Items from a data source
[Start of Attachment]

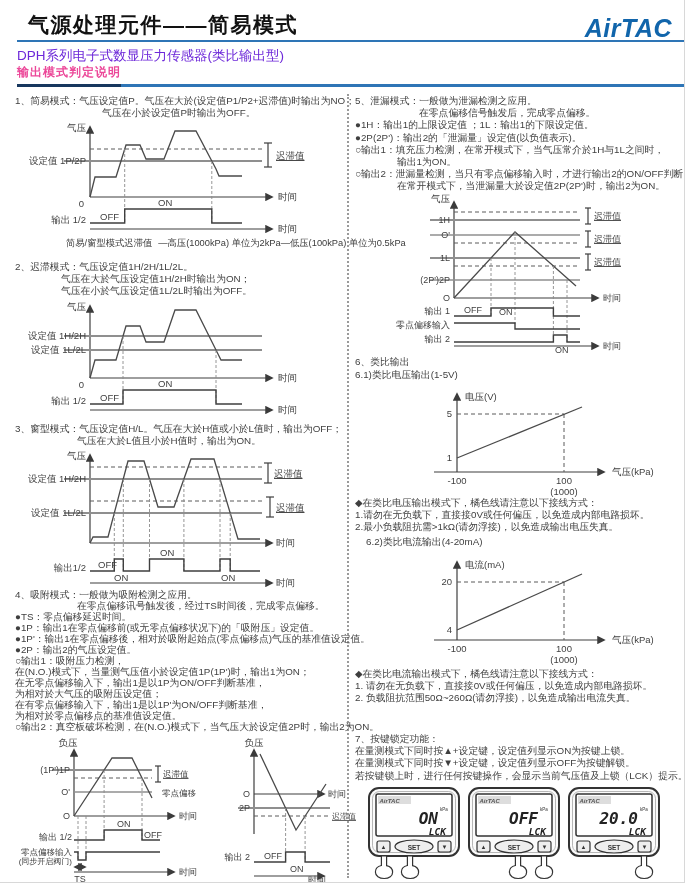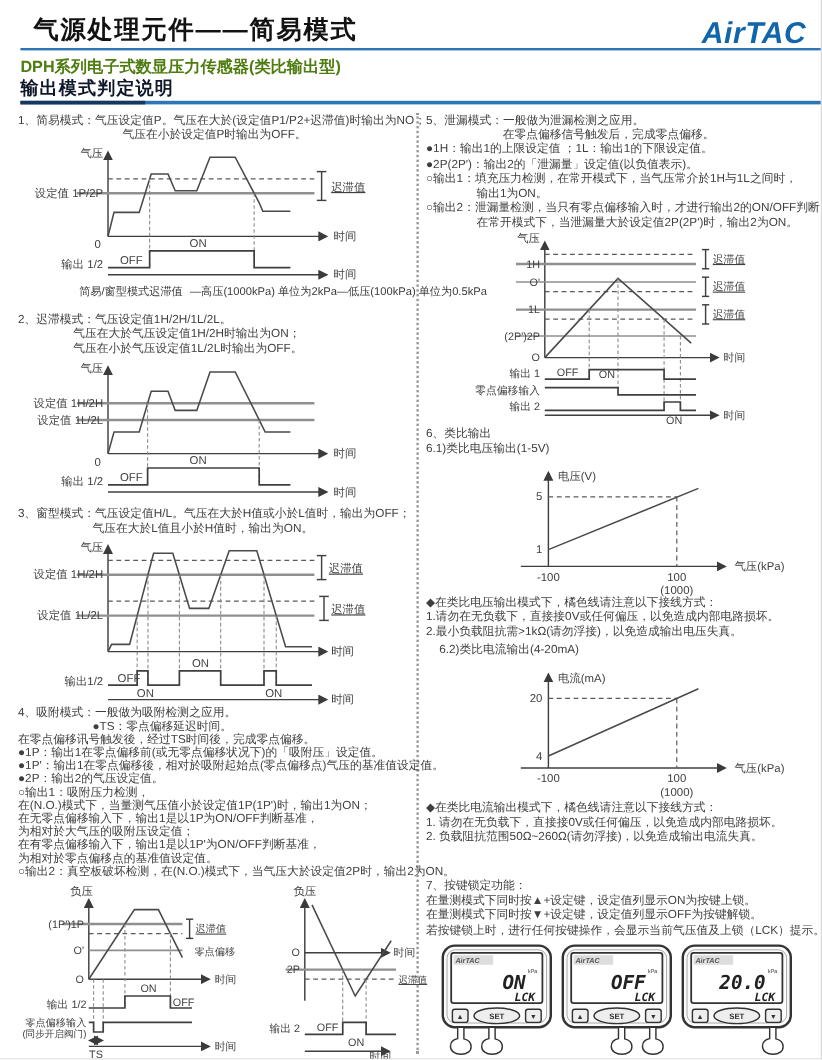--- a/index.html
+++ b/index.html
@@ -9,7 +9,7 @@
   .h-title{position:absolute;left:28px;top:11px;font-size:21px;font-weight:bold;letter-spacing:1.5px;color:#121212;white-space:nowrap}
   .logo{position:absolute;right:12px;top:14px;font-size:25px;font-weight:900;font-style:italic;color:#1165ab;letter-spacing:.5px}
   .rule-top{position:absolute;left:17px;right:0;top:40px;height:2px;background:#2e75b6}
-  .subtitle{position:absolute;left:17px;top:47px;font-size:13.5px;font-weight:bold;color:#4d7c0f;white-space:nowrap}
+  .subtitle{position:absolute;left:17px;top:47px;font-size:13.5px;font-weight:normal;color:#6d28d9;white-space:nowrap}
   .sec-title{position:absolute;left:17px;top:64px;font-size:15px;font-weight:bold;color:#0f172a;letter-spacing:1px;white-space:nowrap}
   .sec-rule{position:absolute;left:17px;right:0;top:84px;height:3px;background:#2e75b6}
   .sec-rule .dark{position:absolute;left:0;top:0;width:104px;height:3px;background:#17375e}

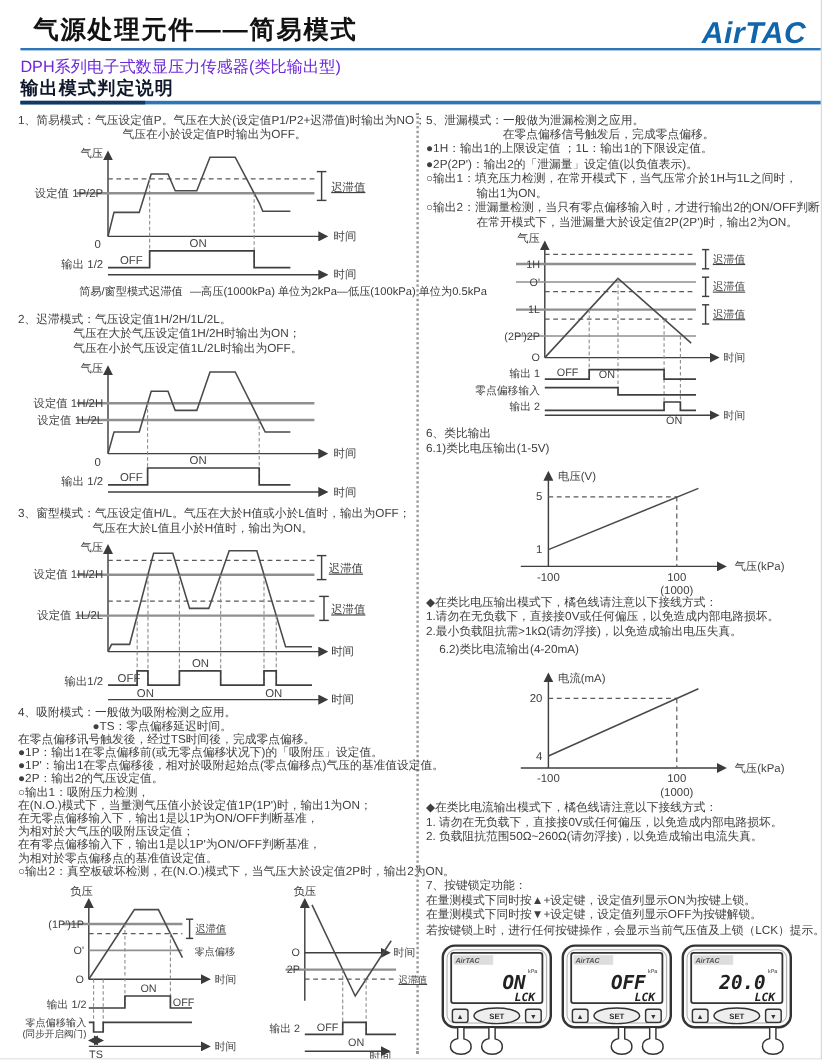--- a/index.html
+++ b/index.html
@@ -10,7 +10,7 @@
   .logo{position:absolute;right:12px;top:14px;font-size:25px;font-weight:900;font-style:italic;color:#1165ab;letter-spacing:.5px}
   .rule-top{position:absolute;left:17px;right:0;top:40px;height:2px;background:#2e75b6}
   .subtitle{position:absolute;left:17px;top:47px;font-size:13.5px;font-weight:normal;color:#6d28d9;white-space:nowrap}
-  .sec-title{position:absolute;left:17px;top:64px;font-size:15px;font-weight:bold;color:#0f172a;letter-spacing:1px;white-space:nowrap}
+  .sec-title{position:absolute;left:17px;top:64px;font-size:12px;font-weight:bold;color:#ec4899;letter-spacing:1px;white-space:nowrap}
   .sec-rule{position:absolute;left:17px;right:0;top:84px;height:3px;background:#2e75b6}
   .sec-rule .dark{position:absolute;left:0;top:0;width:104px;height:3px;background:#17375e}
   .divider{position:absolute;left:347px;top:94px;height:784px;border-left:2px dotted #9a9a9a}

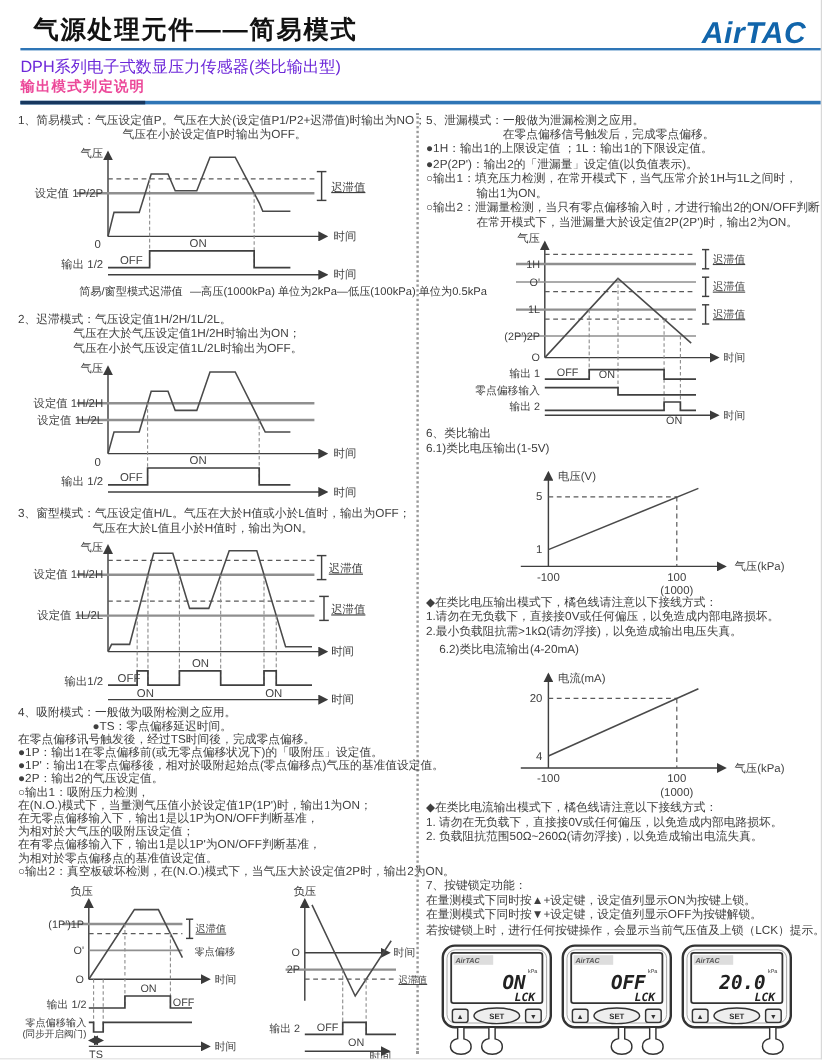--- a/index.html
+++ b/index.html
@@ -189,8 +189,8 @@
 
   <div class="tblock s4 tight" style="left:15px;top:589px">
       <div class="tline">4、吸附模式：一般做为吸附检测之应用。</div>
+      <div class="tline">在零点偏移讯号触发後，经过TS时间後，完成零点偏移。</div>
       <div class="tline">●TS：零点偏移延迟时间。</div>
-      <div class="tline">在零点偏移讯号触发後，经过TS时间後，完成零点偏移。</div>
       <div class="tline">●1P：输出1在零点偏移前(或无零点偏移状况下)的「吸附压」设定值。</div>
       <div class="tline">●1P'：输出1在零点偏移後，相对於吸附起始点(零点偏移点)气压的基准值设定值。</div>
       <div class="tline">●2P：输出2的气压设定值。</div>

[End of Attachment]
[Start of Attachment]

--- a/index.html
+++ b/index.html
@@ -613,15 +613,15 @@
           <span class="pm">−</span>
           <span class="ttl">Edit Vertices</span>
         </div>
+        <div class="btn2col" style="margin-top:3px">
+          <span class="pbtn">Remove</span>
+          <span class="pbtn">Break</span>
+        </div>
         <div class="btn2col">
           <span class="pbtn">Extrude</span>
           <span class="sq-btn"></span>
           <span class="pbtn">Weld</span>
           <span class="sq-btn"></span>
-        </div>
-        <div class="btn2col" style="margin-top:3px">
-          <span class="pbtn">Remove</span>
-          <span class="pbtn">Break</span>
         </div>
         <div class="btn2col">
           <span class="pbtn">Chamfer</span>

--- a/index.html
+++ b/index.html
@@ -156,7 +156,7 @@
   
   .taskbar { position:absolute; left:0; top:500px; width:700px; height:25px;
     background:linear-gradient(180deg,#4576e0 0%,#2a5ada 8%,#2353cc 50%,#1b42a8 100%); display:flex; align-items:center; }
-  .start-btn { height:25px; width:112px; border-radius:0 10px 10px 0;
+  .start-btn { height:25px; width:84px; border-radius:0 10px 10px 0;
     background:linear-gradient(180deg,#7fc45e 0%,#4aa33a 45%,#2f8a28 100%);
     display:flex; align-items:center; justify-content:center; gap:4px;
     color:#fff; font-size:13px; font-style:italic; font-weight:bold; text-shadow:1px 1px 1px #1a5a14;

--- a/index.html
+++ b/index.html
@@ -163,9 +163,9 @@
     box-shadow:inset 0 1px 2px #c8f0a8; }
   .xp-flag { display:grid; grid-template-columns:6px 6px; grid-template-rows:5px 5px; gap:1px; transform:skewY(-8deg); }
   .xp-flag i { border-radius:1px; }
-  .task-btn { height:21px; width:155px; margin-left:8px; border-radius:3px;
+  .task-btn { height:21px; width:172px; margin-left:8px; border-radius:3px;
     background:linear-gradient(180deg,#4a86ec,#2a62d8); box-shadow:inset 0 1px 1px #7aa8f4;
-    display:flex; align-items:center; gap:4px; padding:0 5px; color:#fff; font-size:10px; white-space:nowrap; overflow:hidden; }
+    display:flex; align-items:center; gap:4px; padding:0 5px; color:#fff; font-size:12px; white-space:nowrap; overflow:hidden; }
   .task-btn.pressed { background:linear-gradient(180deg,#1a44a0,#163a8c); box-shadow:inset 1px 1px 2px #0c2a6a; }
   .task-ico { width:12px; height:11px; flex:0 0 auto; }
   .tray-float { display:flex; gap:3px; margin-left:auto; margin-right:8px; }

[End of Attachment]

Copy out every line from the data above in which the word "background" occurs.

   .rule-top{position:absolute;left:17px;right:0;top:40px;height:2px;background:#2e75b6}
   .sec-rule{position:absolute;left:17px;right:0;top:84px;height:3px;background:#2e75b6}
   .sec-rule .dark{position:absolute;left:0;top:0;width:104px;height:3px;background:#17375e}
   .rule-top{position:absolute;left:17px;right:0;top:40px;height:2px;background:#2e75b6}
   .sec-rule{position:absolute;left:17px;right:0;top:84px;height:3px;background:#2e75b6}
   .sec-rule .dark{position:absolute;left:0;top:0;width:104px;height:3px;background:#17375e}
     background:linear-gradient(180deg,#4576e0 0%,#2a5ada 8%,#2353cc 50%,#1b42a8 100%); display:flex; align-items:center; }
     background:linear-gradient(180deg,#7fc45e 0%,#4aa33a 45%,#2f8a28 100%);
     background:linear-gradient(180deg,#4a86ec,#2a62d8); box-shadow:inset 0 1px 1px #7aa8f4;
   .task-btn.pressed { background:linear-gradient(180deg,#1a44a0,#163a8c); box-shadow:inset 1px 1px 2px #0c2a6a; }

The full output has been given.